◆ What to produce:
Repeat the records below exactly, leaving out every picture.

Version difference data:

<<<<

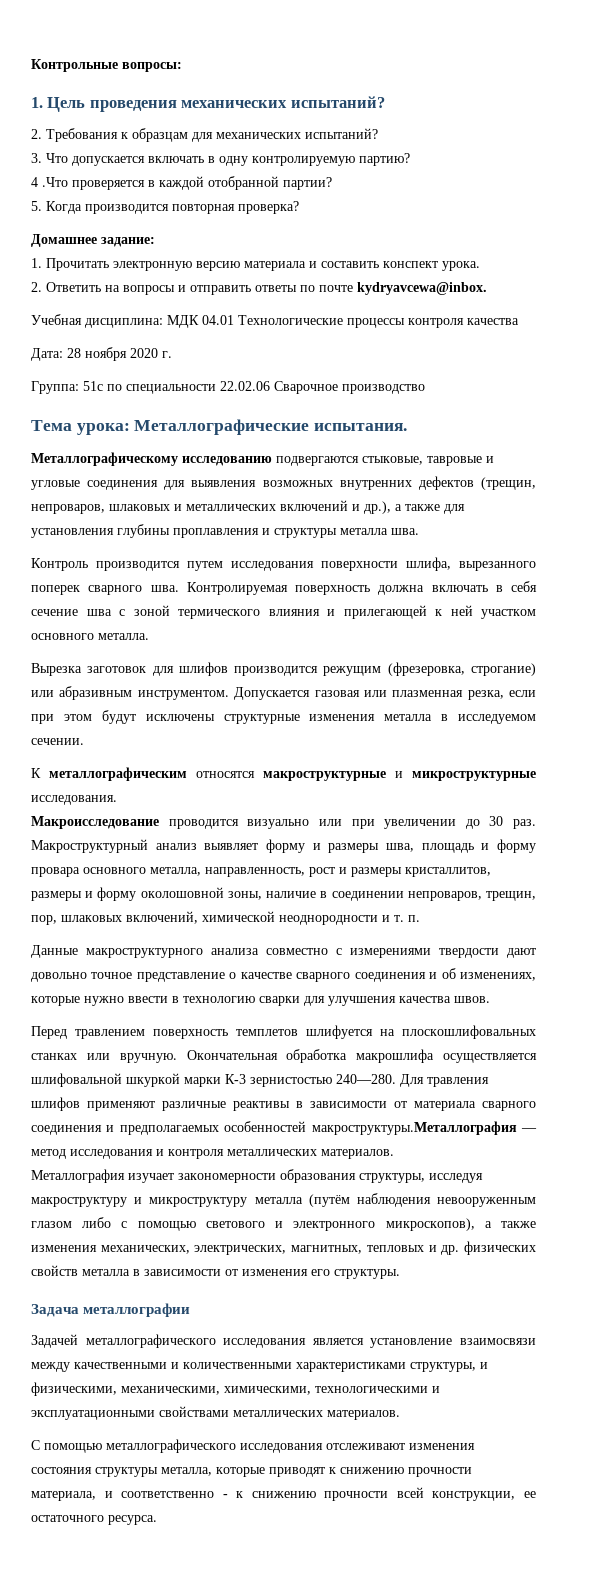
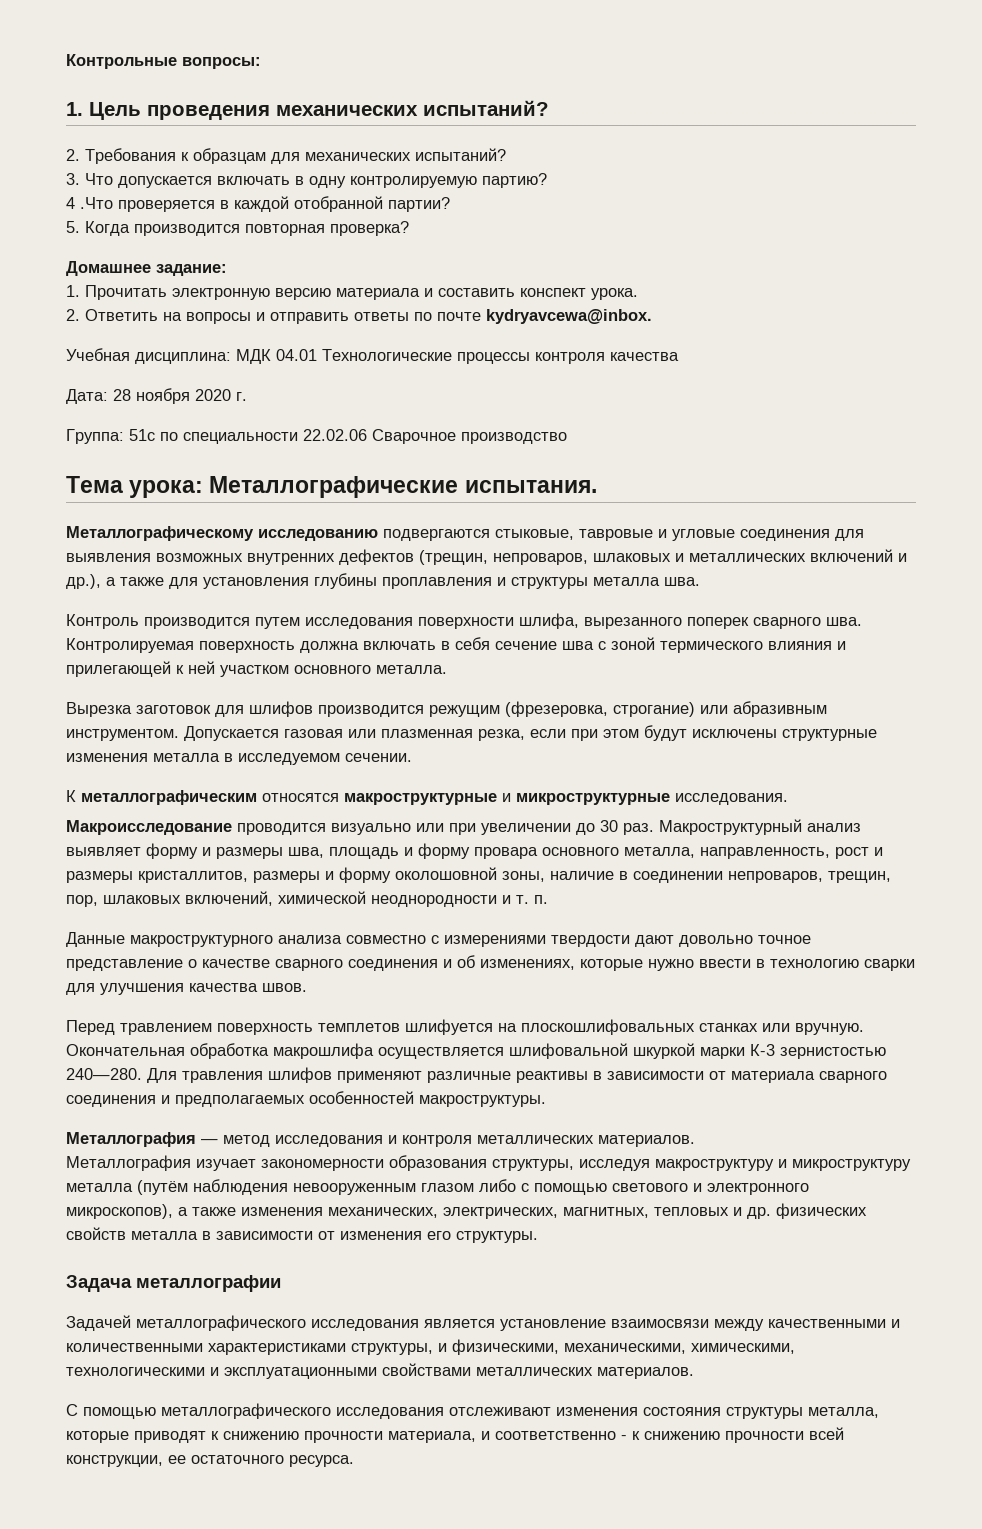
- Для травления шлифов применяют различные реактивы в зависимости от материала сварного соединения и предполагаемых особенностей макроструктуры.Металлография — метод исследования и контроля металлических материалов.
+ Для травления шлифов применяют различные реактивы в зависимости от материала сварного соединения и предполагаемых особенностей макроструктуры.
+ Металлография — метод исследования и контроля металлических материалов.

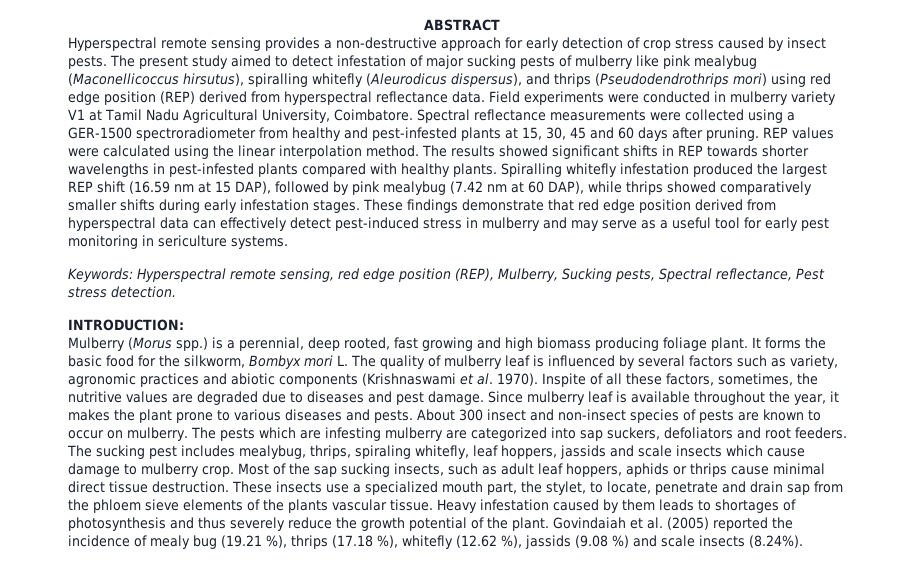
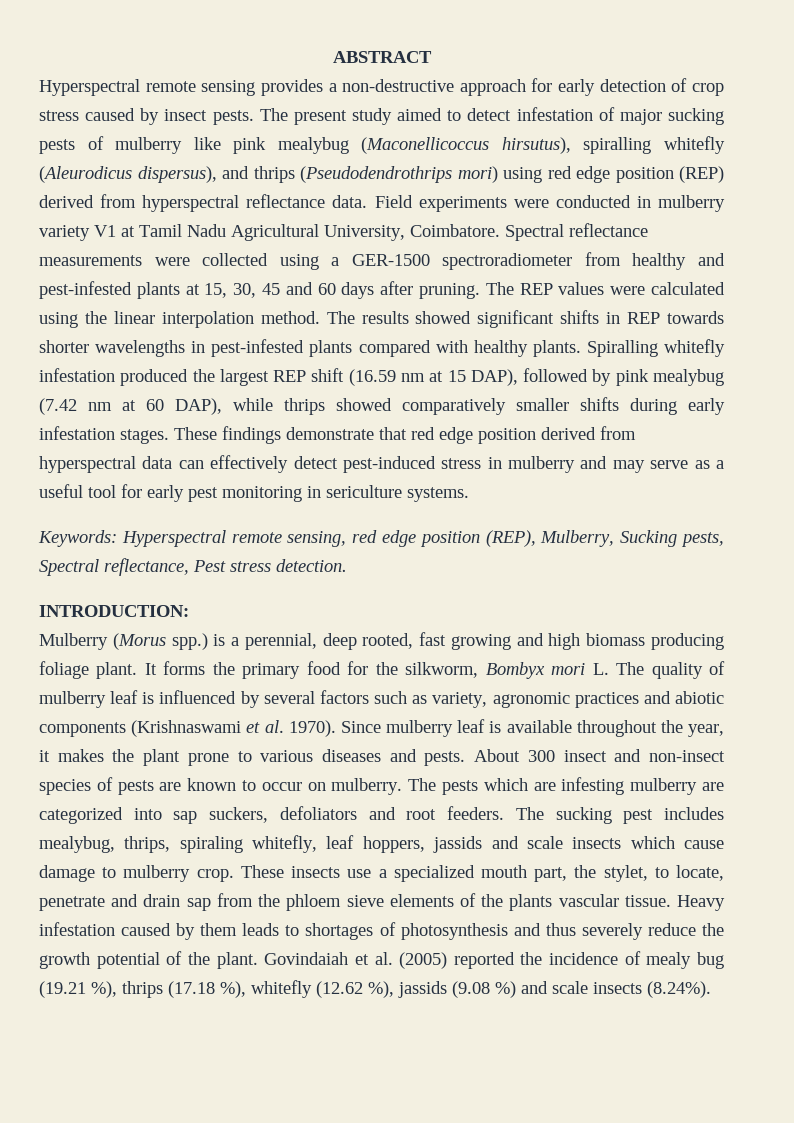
- REP values were calculated using the linear interpolation method.
+ The REP values were calculated using the linear interpolation method.
- It forms the basic food for the silkworm, Bombyx mori L. The quality of mulberry leaf is influenced by several factors such as variety, agronomic practices and abiotic components (Krishnaswami et al. 1970).
+ It forms the primary food for the silkworm, Bombyx mori L. The quality of mulberry leaf is influenced by several factors such as variety, agronomic practices and abiotic components (Krishnaswami et al. 1970).
- Inspite of all these factors, sometimes, the nutritive values are degraded due to diseases and pest damage.
- Most of the sap sucking insects, such as adult leaf hoppers, aphids or thrips cause minimal direct tissue destruction.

>>>>

◆ Answer:
- Для травления шлифов применяют различные реактивы в зависимости от материала сварного соединения и предполагаемых особенностей макроструктуры.Металлография — метод исследования и контроля металлических материалов.
+ Для травления шлифов применяют различные реактивы в зависимости от материала сварного соединения и предполагаемых особенностей макроструктуры.
+ Металлография — метод исследования и контроля металлических материалов.

- REP values were calculated using the linear interpolation method.
+ The REP values were calculated using the linear interpolation method.
- It forms the basic food for the silkworm, Bombyx mori L. The quality of mulberry leaf is influenced by several factors such as variety, agronomic practices and abiotic components (Krishnaswami et al. 1970).
+ It forms the primary food for the silkworm, Bombyx mori L. The quality of mulberry leaf is influenced by several factors such as variety, agronomic practices and abiotic components (Krishnaswami et al. 1970).
- Inspite of all these factors, sometimes, the nutritive values are degraded due to diseases and pest damage.
- Most of the sap sucking insects, such as adult leaf hoppers, aphids or thrips cause minimal direct tissue destruction.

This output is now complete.